Rookie question here. That ethernet port / wifi would be compatible with tethering to LR / Capture One, or just with EOS app?


----------



## herein2020 (Jul 7, 2020)

joestopper said:


> "battery is said to have a big bump in capacity"
> Q: What new technology developements would allow for a "big bump"? After all, form factor is identical. Iam sceptical about this ...
> But even if there is a decent "bump", the capacity is needed for the biggersensor, IBIS, high computing power. It remains to be seen if cipa rating increases at all.




The LP-E6NH is 2130mAh vs the LP-E6N which is 1865mAh so the real question is if you consider 265mAH "big" or not. Personally I do not, now if we were talking double the capacity that would be something of interest.


----------



## joestopper (Jul 7, 2020)

herein2020 said:


> The LP-E6NH is 2130mAh vs the LP-E6N which is 1865mAh so the real question is if you consider 265mAH "big" or not. Personally I do not, now if we were talking double the capacity that would be something of interest.



Thanks for providing the numbers. That is roughly 15% and a minor increase. This will be eaten up by all the additional features.
Anyway, I dont mind. Always carry at least one spare with me.


----------



## Maximilian (Jul 7, 2020)

joestopper said:


> Q: What new technology developements would allow for a "big bump"? After all, form factor is identical. Iam sceptical about this ...


AFAI can recall the capacity of the old LP-E6/LP-E6N hasn't changed thoughout the last ... how many years?
Google tells me here
LP-E6: 1.800 mAh, released 20??
LP-E6N: 1.865 mAh, released 2014

So this means we're talking about surely 10 years + X old battery technology.
With all the smart phones, earpods as well as e-mobility, could there be a little bit of new R&D tech developed thoughout that time...?


----------



## Maximilian (Jul 7, 2020)

herein2020 said:


> The LP-E6NH is 2130mAh vs the LP-E6N which is 1865mAh so the real question is if you consider 265mAH "big" or not. Personally I do not, now if we were talking double the capacity that would be something of interest.


Thanks for sharing. Where did you get that numbers?
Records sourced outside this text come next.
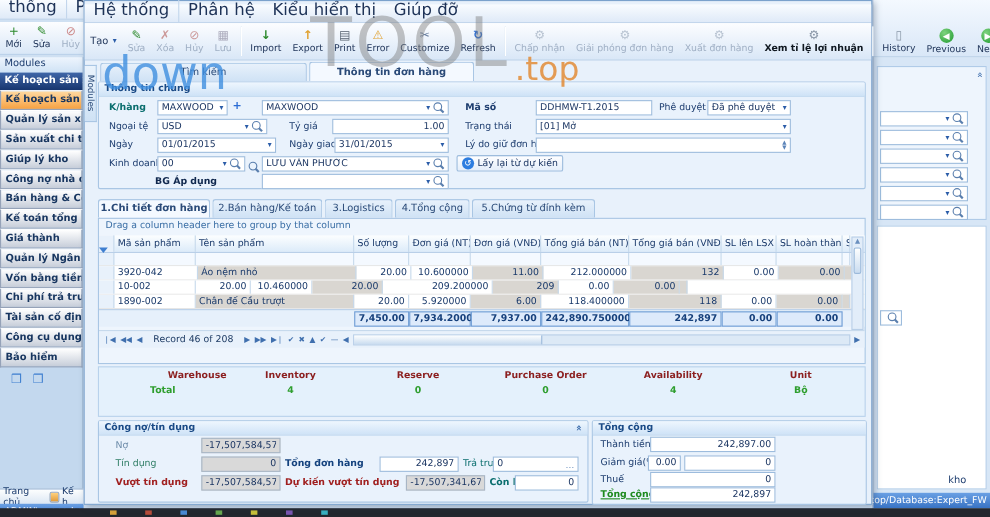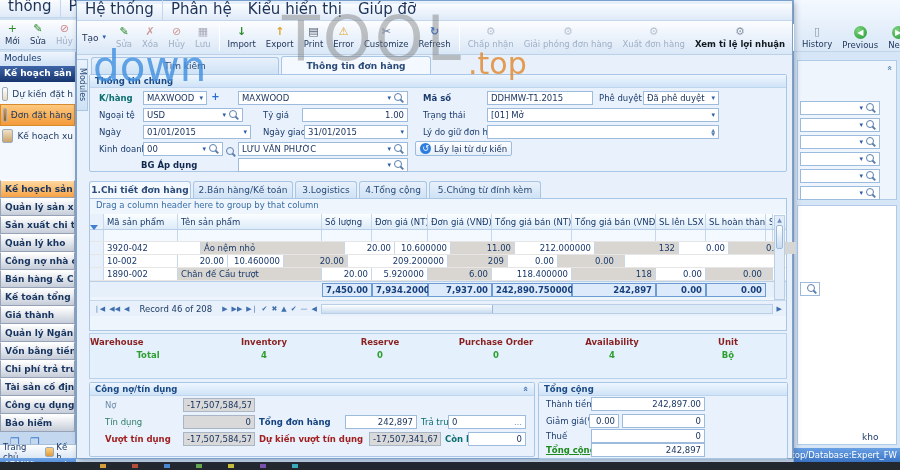--- a/index.html
+++ b/index.html
@@ -77,39 +77,25 @@
       </span>
     <span class="tbtn dis">
         <span class="gico" style="color:#c66">✗</span>
         <span>X</span>
       </span>
   </div>
 
   <div class="abs" style="left:0;top:52px;width:76px;height:392px;background:#c3d8ee;border-right:1px solid #8fa9c8">
     <div style="height:14px;background:linear-gradient(#eef5fd,#cfe2f5);padding:1px 4px;font-size:9px;color:#1c3c6e">Modules</div>
     <div style="height:16px;background:linear-gradient(#3f66a8,#17356e);color:#fff;font-weight:bold;font-size:9px;padding:2px 4px;white-space:nowrap;overflow:hidden">Kế hoạch sản xuất</div>
-    <div style="background:#f3f8fe;height:98px;padding:2px 0">
-      <div class="sitem">
-        <span class="icobox" style="background:linear-gradient(#fff,#e8d9b8)"></span>
-        <span>Dự kiến đặt h</span>
-      </div>
-      <div class="sitem sel">
-        <span class="icobox" style="background:linear-gradient(#c89a5e,#8a5f2a)"></span>
-        <span>Đơn đặt hàng</span>
-      </div>
-      <div class="sitem">
-        <span class="icobox" style="background:linear-gradient(#f0e3c8,#caa36a)"></span>
-        <span>Kế hoạch xu</span>
-      </div>
-    </div>
     <div>
       <div class="sgbtn sel">Kế hoạch sản xuất</div>
       <div class="sgbtn">Quản lý sản xuất</div>
       <div class="sgbtn">Sản xuất chi tiết</div>
-      <div class="sgbtn">Quản lý kho</div>
+      <div class="sgbtn">Giúp lý kho</div>
       <div class="sgbtn">Công nợ nhà cun</div>
       <div class="sgbtn">Bán hàng &amp; Công</div>
       <div class="sgbtn">Kế toán tổng hợp</div>
       <div class="sgbtn">Giá thành</div>
       <div class="sgbtn">Quản lý Ngân sác</div>
       <div class="sgbtn">Vốn bằng tiền</div>
       <div class="sgbtn">Chi phí trả trước</div>
       <div class="sgbtn">Tài sản cố định</div>
       <div class="sgbtn">Công cụ dụng cụ</div>
       <div class="sgbtn">Bảo hiểm</div>
@@ -415,21 +401,21 @@
           <span class="gcell" style="width:56px"></span>
           <span class="gcell" style="width:64px"></span>
           <span class="gcell" style="width:80px"></span>
           <span class="gcell" style="width:84px"></span>
           <span class="gcell" style="width:50px"></span>
           <span class="gcell" style="width:60px"></span>
           <span class="gcell" style="width:7px"></span>
       </div>
       <div class="grow">
         <span class="ind"></span>
-        <span class="gcell" style="width:97px">3920-042</span>
+        <span class="gcell" style="width:76px">3920-042</span>
         <span class="gcell gray" style="width:144px">Áo nệm nhỏ</span>
         <span class="gcell num" style="width:50px">20.00</span>
         <span class="gcell num" style="width:56px">10.600000</span>
         <span class="gcell num gray" style="width:64px">11.00</span>
         <span class="gcell num" style="width:80px">212.000000</span>
         <span class="gcell num gray" style="width:84px">132</span>
         <span class="gcell num" style="width:50px">0.00</span>
         <span class="gcell num gray" style="width:60px">0.00</span>
         <span class="gcell gray" style="width:7px"></span>
       </div>
@@ -490,21 +476,21 @@
         <span>◀</span>
         <span style="flex:1;height:10px;background:#dce9f6;border:1px solid #b9cfe8;position:relative">
           <span style="position:absolute;left:0;top:0;width:38%;height:100%;background:linear-gradient(#fdfefe,#c9dcf0);border-right:1px solid #9bb9da"></span>
         </span>
         <span>▶</span>
       </div>
     </div>
 
     
     <div class="abs" style="left:12px;top:332px;width:698px;height:46px;background:#e4f1fc;border:1px solid #b9d2ec;display:grid;grid-template-columns:repeat(6,1fr);align-content:start;padding-top:3px">
-      <span style="text-align:left;font-weight:bold;color:#8b1f1f;font-size:8.5px">Warehouse</span>
+      <span style="text-align:right;font-weight:bold;color:#8b1f1f;font-size:8.5px">Warehouse</span>
       <span style="text-align:center;font-weight:bold;color:#8b1f1f;font-size:8.5px">Inventory</span>
       <span style="text-align:center;font-weight:bold;color:#8b1f1f;font-size:8.5px">Reserve</span>
       <span style="text-align:center;font-weight:bold;color:#8b1f1f;font-size:8.5px">Purchase Order</span>
       <span style="text-align:center;font-weight:bold;color:#8b1f1f;font-size:8.5px">Availability</span>
       <span style="text-align:center;font-weight:bold;color:#8b1f1f;font-size:8.5px">Unit</span>
       <span style="text-align:center;font-weight:bold;color:#2e9e2e;font-size:8.5px;padding-top:3px">Total</span>
       <span style="text-align:center;font-weight:bold;color:#2e9e2e;font-size:8.5px;padding-top:3px">4</span>
       <span style="text-align:center;font-weight:bold;color:#2e9e2e;font-size:8.5px;padding-top:3px">0</span>
       <span style="text-align:center;font-weight:bold;color:#2e9e2e;font-size:8.5px;padding-top:3px">0</span>
       <span style="text-align:center;font-weight:bold;color:#2e9e2e;font-size:8.5px;padding-top:3px">4</span>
Couldn't find them myself.


----------



## XL+ (Jul 7, 2020)

Another question will be: How much will my wallet be drained by this gripn and the batteries?


----------



## herein2020 (Jul 7, 2020)

joestopper said:


> Thanks for providing the numbers. That is roughly 15% and a minor increase. This will be eaten up by all the additional features.
> Anyway, I dont mind. Always carry at least one spare with me.



That's another thing I love about my GH5 almost 2hrs of battery life shooting 4K. Especially for gimbal work since most cages will not accommodate a battery grip, it will be interesting to see what the R5 and R6 can pull off, hopefully they provide an option to turn off the EVF like the GH5 does. If you turn off the EVF, WiFi, Bluetooth, dim the screen, and use MF whenever possible you can greatly prolong battery life when shooting video. I even turn off IBIS when using a tripod which also helps battery life.



Maximilian said:


> Thanks for sharing. Where did you get that numbers? Couldn't find them myself.



LP-E6N: https://www.bhphotovideo.com/c/product/1081825-REG/canon_9486b002_lp_e6n_battery_f_7d_mark.html

LP-E6NH: https://www.canonwatch.com/another-unreleased-canon-camera-shows-up-at-certification-authority/


----------



## gzroxas (Jul 7, 2020)

Really happy that the battery is backwards compatible, might get one for the EOS R to get some extra juice and replace one of my very old ones!


----------



## joestopper (Jul 7, 2020)

XL+ said:


> Another question will be: How much will my wallet be drained by this gripn and the batteries?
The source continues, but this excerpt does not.